FWIW my gut says that the Least/Most suggestion has a lot of merit. But then I deliberately keep out of language design discussions because they require a lot of thought and time. More so than with implementation, with design you have to try to shoot down your own idea. Try to poke holes and find the cases where it breaks and use that then to judge your design.

So @librasteve's questions are very helpful. Those are cases that need good answers. They could for example be that there is no multi candidate for infix:<+> that takes a Least/Most and thus Most + 1 won't even compile.

The Least/Most suggestion would also require that we no longer just take the left side of the range to determine the type and instead be smarter. Of course the same road could be taken even with Inf and -Inf, so we'll have to test whether this smaller change to the language would already solve the problems we identified.

2colours commented 11 months ago

FWIW my gut says that the Least/Most suggestion has a lot of merit. But then I deliberately keep out of language design discussions because they require a lot of thought and time. More so than with implementation, with design you have to try to shoot down your own idea. Try to poke holes and find the cases where it breaks and use that then to judge your design.

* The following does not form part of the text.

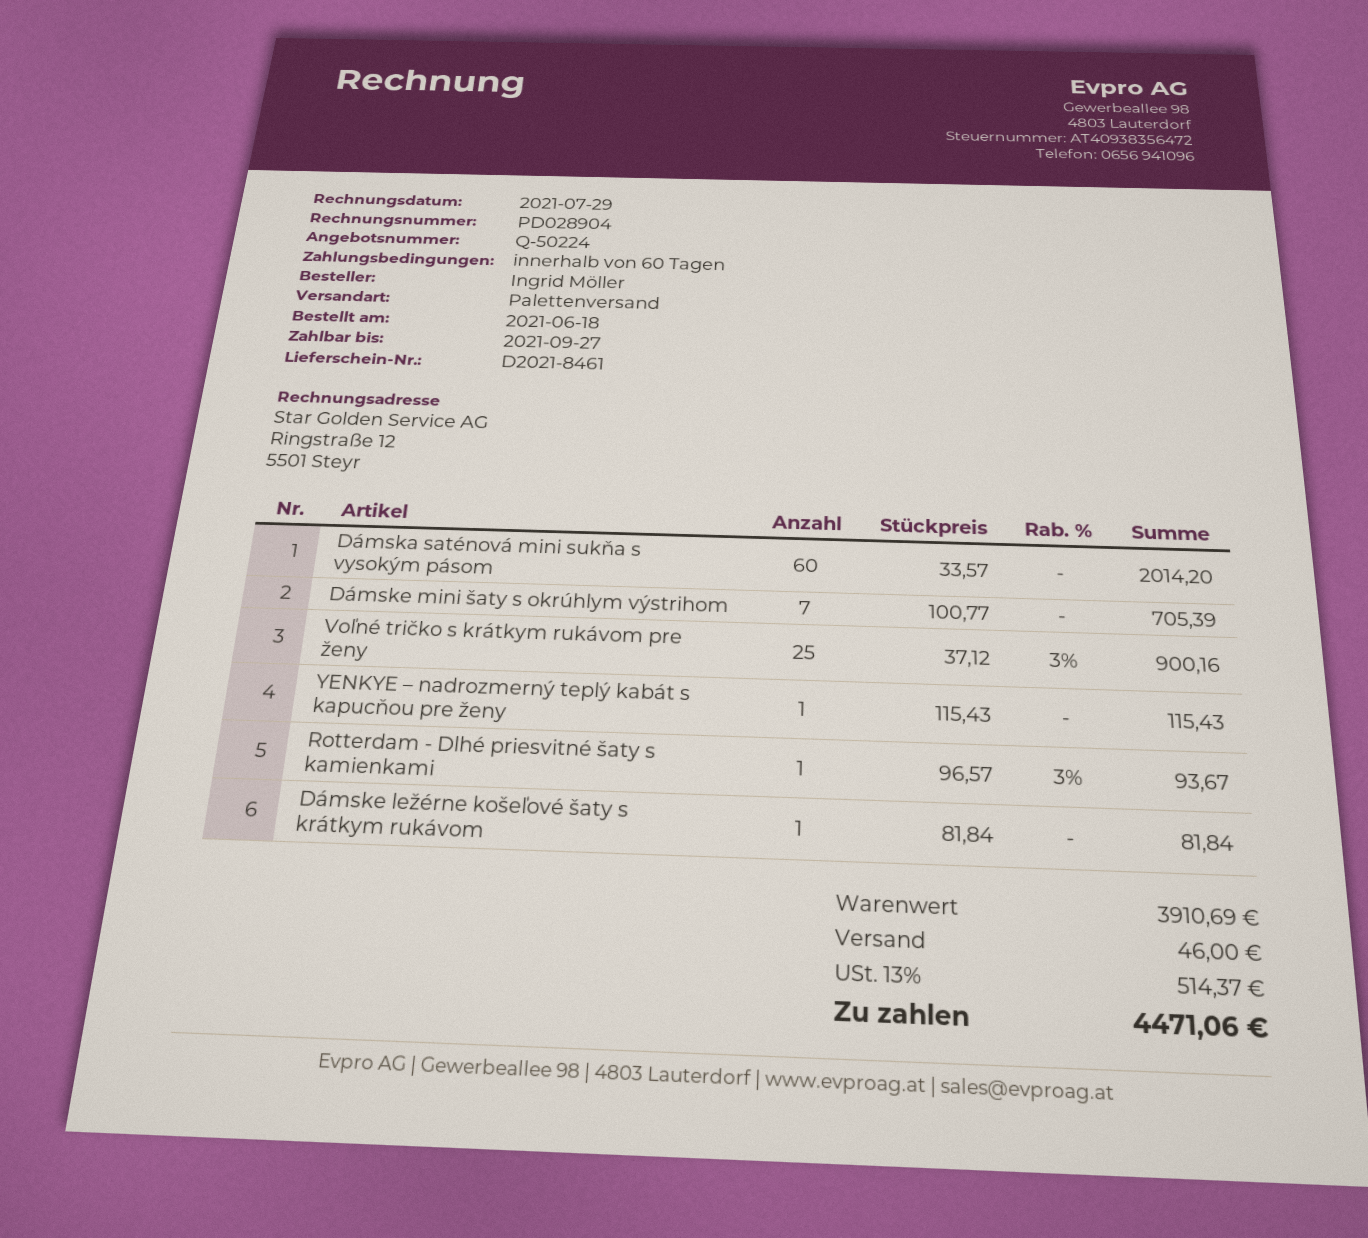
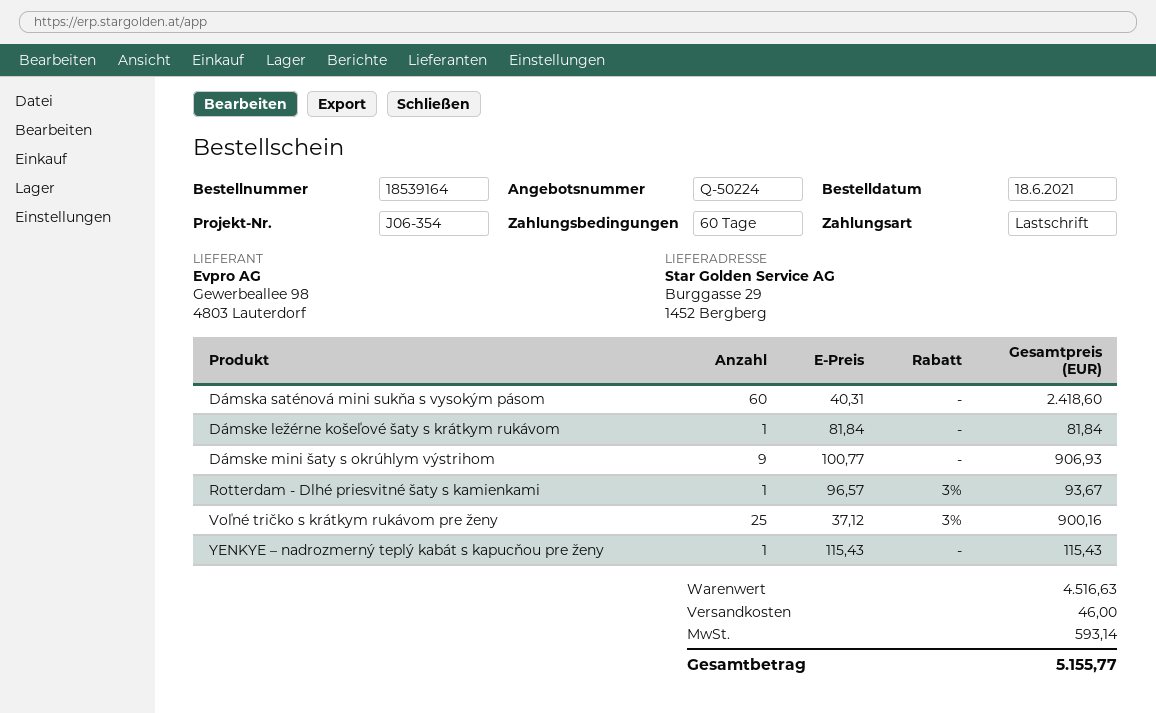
Dámska saténová mini sukňa s vysokým pásom: 60 x 33.57 = 2014.20 -> 60 x 40.31 = 2418.60
Dámske mini šaty s okrúhlym výstrihom: 7 x 100.77 = 705.39 -> 9 x 100.77 = 906.93
subtotal: 3910.69 -> 4516.63
tax: 514.37 -> 593.14
total: 4471.06 -> 5155.77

What you are saying makes a lot of sense and it can be respected if somebody genuinely thinks time can be better spent. However, please keep in mind that if you don't speak up for your own vision, you basically pass this opportunity onto people who are willing to (over)represent themselves. And as much as I try to speak up, I feel a lot of times my ideas aren't "shot down" for well-argued reasons but simply because the people who are willing to speak up have strong prejudices, and actually never try to "shoot down" the existing problems...

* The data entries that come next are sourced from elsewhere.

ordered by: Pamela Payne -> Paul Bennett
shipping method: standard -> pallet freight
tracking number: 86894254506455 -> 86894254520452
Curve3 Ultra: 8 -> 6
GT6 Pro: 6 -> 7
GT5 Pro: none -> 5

They could for example be that there is no multi candidate for infix:<+> that takes a Least/Most and thus Most + 1 won't even compile.

That could also make sense. Usually there isn't one single right choice, especially for Raku that kind of has precedents for everything. The important thing is to apply a decision consistently.

The Least/Most suggestion would also require that we no longer just take the left side of the range to determine the type and instead be smarter. Of course the same road could be taken even with Inf and -Inf, so we'll have to test whether this smaller change to the language would already solve the problems we identified.

I think it's very important to define "the issue". Unfortunately it's quite common that there are multiple possible issues at once.

The issue I opened is about *..'foo' producing a -Inf..'foo' range while -Inf..'foo' directly produces a coercion error for 'foo'. I also have the presumption that -Inf..'foo' producing an error is fair, which leads me to two thoughts:

It could be a different issue that -Inf..'foo' and 'foo'..Inf don't even treat types the same way.